Treating Anxiety and Stress Naturally

There are many things you can do to reduce your levels of anxiety and stress naturally. The list that follows may be helpful to you in dealing with your own anxiety, nervousness, and irritability. Please consult with your nutritionist, physician or mental health provider to discuss which approaches might be best for you.

Anxiety Reducing Strategies: 

  • Gradually reduce your sugar intake as low as possible. Too much sugar disrupts our metabolism and strips the body of essential nutrients. Watch out for packaged and canned food. They are laden with hidden sugar. And don’t just go and replace the sugar with artificial sweeteners. As reported on 60 Minutes, Aspartame is implicated in many health problems, including anxiety reactions, dizziness, convulsions, etc.

  • Reduce your intake of alcohol and tobacco. Both of these items cause major disruptions in our biochemistry and are leading causes of death in America.

  • Eliminate or drastically reduce processed grains as much as possible. This includes white bread, pasta, biscuits, cakes, pizza, etc. You can eat whole grains but be careful. Many people are allergic to wheat and other grains.

  • Try to eat protein at every meal, especially breakfast. Protein is a very stable energy source. This will stabilize your insulin levels and foster proper neuron functioning. Soy products, lean meat and fish are good protein sources.

  • Eat lots of vegetables. Carbohydrates help us to manufacture serotonin. This chemical is important to the regulation of our moods.

  • Gradually cut out coffee over a period of a week or so to prevent severe withdrawal.  

  • Drink a lot of water. Water assists the body in eliminating biochemical waste.  

  • Exercise regularly. Exercise releases endorphins, natural morphine like chemicals that make us feel calm and contented. Exercise increases self-esteem, lowers body weight and assists the body to function properly.  

  • Learn how to practice meditation or some form of deep relaxation. Meditation has many positive physiological and psychological benefits. It decreases tension, activates the parasympathetic nervous system (which slows our bodies down and gets us out of the stress mode) and slows biological aging.

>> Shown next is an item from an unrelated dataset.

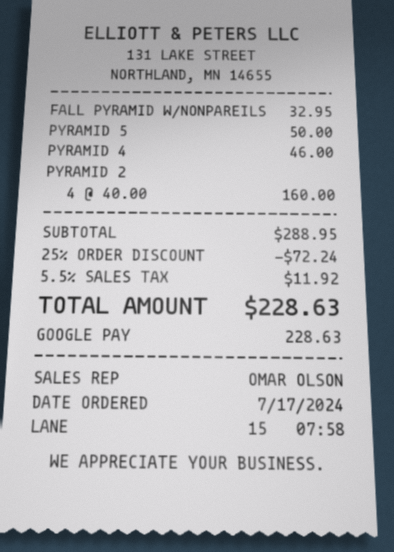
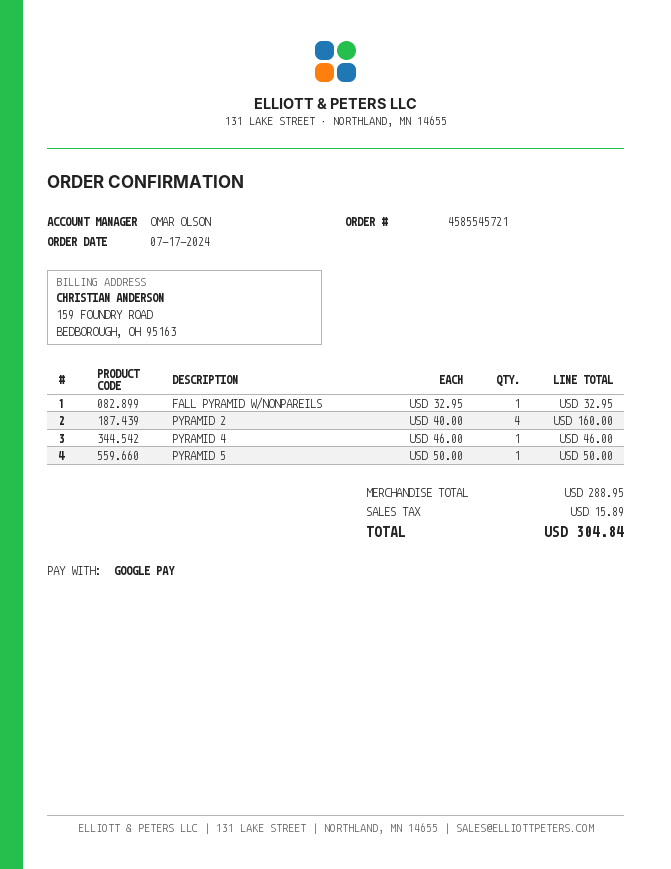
discount: 25% = 72.24 -> none
tax: 11.92 -> 15.89
total: 228.63 -> 304.84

  • Avoid foods to which you allergic. This is a key element in any anti-anxiety program. Eating foods that are bad for you causes intense anxiety or depressive symptoms. Many people are allergic to grains, including wheat and corn, beans, and most dairy products. 

  • Avoid MSG! 

  • Think of talking with a nutritionist about supplementing your diet with vitamins and minerals. Especially take B1, B2, B6, folic acid, vitamin C, and magnesium. These nutrients function to manufacture neurotransmitters. Selenium may even protect the neurotransmitters from damage. Zinc, B6, iodine, folic acid, and B12 are essential to the development and functioning of the nervous system. Free form amino acids can also be taken if necessary. GABA (gamma-aminobutyric acid) is especially good for panic attacks and regulating the entire nervous system). Calcium supplements also produce calmness.  

  • There are many herbs that are beneficial in the treatment of anxiety. Valerian Root, Passion Flower, Chamomile, Skullcap and Dandelion are very helpful in fostering relaxation.  

  • Eat six small meals throughout the day. This will help you maintain a balanced energy and coping level.


Making Changes:

Don’t pressure yourself to make all of the changes listed above all at once. We all change at our own pace. The important thing is that you have made the decision to take responsibility for your health. Educate yourself about health issues . Consult with a nutritionally oriented physician, a nutritionist, or mental health professional to discuss which changes may be most important for you. If you are in psychotherapy or under a doctor’s care, you may find your progress increasing as your body regains it’s health and balance.

Please keep in mind that these suggestions are not a replacement for seeing the appropriate professional to discuss your needs.

 
For More Assistance:

If you wish to speak to someone about feelings of anxiety and stress or other personal issues, you can make an appointment to see me by email or phone.  

All sessions are confidential.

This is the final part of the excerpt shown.